I have looked at the other shopify questions here but this time the error seems to come from something else I believe. I am trying to create/access a shopify app through localhost on nodejs for playing around with the Product API in the future. But encountering the above error:
Here is my NGROK log:
GET /shopify 302 Found GET /shopify 302 Found GET /shopify 302 Found GET /shopify 302 Found GET /shopify 302 Found GET /shopify 302 Found
1- Here is my index.js file:
///////////// Initial Setup /////////////
const dotenv = require('dotenv').config();
const express = require('express');
const crypto = require('crypto');
const cookie = require('cookie');
const nonce = require('nonce')();
const querystring = require('querystring');
const axios = require('axios');
const shopifyApiPublicKey = process.env.SHOPIFY_API_PUBLIC_KEY;
const shopifyApiSecretKey = process.env.SHOPIFY_API_SECRET_KEY;
const scopes = 'write_products';
const appUrl = 'https://20a11edc124f.ngrok.io/';
const app = express();
const PORT = 3000
app.get('/', (req, res) => {
res.send('Ello Govna')
});
///////////// Helper Functions /////////////
const buildRedirectUri = () => `${appUrl}/shopify/callback`;
const buildInstallUrl = (shop, state, redirectUri) => `https://${shop}/admin/oauth/authorize?client_id=${shopifyApiPublicKey}&scope=${scopes}&state=${state}&redirect_uri=${redirectUri}`;
const buildAccessTokenRequestUrl = (shop) => `https://${shop}/admin/oauth/access_token`;
const buildShopDataRequestUrl = (shop) => `https://${shop}/admin/shop.json`;
const generateEncryptedHash = (params) => crypto.createHmac('sha256', shopifyApiSecretKey).update(params).digest('hex');
const fetchAccessToken = async (shop, data) => await axios(buildAccessTokenRequestUrl(shop), {
method: 'POST',
data
});
const fetchShopData = async (shop, accessToken) => await axios(buildShopDataRequestUrl(shop), {
method: 'GET',
headers: {
'X-Shopify-Access-Token': accessToken
}
});
///////////// Route Handlers /////////////
app.get('/shopify', (req, res) => {
const shop = req.query.shop;
if (!shop) { return res.status(400).send('no shop')}
const state = nonce();
const installShopUrl = buildInstallUrl(shop, state, buildRedirectUri())
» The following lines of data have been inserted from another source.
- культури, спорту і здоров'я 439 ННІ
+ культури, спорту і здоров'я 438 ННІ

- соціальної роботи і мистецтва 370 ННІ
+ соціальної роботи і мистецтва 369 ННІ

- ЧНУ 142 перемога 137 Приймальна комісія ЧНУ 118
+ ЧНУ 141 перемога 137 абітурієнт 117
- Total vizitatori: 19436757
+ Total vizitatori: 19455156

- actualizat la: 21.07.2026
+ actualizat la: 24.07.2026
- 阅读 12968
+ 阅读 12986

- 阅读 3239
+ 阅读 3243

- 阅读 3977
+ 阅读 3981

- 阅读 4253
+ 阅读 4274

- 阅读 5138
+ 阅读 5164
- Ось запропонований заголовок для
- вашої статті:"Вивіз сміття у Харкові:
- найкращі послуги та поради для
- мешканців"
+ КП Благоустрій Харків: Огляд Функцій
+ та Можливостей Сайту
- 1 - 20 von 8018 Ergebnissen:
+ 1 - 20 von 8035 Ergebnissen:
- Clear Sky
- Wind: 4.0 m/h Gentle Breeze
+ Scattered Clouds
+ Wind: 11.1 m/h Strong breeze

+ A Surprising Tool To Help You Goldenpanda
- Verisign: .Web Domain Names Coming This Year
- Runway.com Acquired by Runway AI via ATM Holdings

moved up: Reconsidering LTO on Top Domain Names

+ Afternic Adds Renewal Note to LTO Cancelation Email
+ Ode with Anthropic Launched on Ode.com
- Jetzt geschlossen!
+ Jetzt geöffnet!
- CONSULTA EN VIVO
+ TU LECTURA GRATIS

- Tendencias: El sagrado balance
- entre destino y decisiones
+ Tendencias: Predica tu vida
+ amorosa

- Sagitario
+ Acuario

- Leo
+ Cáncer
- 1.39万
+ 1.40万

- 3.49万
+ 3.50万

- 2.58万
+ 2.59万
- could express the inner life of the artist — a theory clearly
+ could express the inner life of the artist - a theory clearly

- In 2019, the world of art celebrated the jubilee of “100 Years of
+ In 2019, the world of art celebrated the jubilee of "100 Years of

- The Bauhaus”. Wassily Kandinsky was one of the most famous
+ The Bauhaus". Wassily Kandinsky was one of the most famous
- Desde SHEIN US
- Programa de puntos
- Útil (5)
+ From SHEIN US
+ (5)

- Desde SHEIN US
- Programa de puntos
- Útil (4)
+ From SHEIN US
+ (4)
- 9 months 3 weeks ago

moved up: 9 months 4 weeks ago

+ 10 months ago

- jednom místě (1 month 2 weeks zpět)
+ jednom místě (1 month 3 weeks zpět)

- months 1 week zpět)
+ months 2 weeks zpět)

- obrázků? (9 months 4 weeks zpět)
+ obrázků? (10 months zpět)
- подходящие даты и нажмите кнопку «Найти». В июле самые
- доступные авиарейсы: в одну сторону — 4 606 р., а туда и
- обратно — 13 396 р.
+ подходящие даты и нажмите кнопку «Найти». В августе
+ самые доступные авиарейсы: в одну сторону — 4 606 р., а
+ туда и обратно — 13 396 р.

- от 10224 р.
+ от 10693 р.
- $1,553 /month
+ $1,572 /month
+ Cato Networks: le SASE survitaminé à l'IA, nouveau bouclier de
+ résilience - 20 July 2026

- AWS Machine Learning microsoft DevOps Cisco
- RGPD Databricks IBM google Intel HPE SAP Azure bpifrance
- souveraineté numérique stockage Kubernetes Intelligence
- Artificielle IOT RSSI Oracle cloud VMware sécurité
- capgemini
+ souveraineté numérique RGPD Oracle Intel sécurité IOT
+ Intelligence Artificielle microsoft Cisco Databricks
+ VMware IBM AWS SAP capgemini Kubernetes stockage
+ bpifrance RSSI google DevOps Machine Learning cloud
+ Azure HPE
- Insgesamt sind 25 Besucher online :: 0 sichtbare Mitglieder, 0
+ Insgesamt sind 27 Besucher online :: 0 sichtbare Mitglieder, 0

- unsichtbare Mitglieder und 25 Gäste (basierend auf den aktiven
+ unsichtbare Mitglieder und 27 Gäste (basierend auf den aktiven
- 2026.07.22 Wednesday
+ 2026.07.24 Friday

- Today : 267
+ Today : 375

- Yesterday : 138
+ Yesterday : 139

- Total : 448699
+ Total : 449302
res.cookie('state', state) // should be encrypted in production
res.redirect(installShopUrl);
});
app.get('/shopify/callback', async (req, res) => {
const { shop, code, state } = req.query;
const stateCookie = cookie.parse(req.headers.cookie).state;
if (state !== stateCookie) { return res.status(403).send('Cannot be verified')}
const { hmac, ...params } = req.query
const queryParams = querystring.stringify(params)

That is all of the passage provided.